To do: Up to and including the line with "none -> <tr>", please reproduce the lines below exactly, beginning with the first.

Information shown START

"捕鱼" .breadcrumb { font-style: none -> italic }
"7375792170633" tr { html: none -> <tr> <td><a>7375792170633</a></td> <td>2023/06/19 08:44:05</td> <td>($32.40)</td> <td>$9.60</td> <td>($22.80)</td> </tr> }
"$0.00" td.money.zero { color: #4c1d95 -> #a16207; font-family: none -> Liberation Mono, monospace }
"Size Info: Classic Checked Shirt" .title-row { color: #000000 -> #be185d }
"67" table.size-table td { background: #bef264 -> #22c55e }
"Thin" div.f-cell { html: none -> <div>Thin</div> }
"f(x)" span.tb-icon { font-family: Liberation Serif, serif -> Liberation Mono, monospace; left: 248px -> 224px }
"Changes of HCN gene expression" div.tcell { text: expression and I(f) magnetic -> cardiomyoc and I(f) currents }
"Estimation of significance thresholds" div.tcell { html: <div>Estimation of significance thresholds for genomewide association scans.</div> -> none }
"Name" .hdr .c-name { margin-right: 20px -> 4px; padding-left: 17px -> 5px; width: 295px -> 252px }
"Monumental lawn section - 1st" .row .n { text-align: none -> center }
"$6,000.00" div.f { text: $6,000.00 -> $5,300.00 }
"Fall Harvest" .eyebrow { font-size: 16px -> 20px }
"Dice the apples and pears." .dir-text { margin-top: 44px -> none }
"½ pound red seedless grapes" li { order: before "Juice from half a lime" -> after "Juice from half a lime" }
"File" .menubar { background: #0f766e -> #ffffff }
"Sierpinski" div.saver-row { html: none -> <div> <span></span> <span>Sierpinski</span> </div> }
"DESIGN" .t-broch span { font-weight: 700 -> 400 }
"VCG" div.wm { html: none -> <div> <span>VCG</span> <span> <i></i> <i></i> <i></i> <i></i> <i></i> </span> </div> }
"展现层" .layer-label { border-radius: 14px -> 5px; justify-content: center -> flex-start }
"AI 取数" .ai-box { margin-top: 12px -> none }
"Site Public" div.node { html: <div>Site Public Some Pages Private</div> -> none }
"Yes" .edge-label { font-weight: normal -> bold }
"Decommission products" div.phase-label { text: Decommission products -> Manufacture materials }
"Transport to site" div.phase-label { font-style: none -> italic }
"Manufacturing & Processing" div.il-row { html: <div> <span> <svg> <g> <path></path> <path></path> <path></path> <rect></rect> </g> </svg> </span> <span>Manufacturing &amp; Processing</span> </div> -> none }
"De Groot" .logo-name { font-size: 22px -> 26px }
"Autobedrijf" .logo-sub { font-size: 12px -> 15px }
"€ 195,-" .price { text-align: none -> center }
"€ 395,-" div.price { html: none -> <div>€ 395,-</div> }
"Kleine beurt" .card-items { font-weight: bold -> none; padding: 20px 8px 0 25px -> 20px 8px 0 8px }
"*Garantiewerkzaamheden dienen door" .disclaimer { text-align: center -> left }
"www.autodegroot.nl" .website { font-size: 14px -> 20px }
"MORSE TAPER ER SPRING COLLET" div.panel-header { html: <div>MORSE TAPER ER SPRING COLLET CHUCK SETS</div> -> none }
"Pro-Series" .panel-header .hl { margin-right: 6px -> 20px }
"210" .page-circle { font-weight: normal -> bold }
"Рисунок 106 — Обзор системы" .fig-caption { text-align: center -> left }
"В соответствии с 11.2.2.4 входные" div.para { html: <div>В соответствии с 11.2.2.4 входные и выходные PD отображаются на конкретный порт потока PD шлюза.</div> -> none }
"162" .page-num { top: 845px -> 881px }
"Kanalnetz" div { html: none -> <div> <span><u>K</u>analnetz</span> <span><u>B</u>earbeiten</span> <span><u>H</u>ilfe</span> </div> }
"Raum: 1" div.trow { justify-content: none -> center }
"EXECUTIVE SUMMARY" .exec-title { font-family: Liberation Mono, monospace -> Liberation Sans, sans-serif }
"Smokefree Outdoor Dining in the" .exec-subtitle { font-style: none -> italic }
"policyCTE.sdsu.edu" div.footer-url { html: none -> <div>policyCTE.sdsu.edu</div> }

Information shown END

The answer:
"捕鱼" .breadcrumb { font-style: none -> italic }
"7375792170633" tr { html: none -> <tr> <td><a>7375792170633</a></td> <td>2023/06/19 08:44:05</td> <td>($32.40)</td> <td>$9.60</td> <td>($22.80)</td> </tr> }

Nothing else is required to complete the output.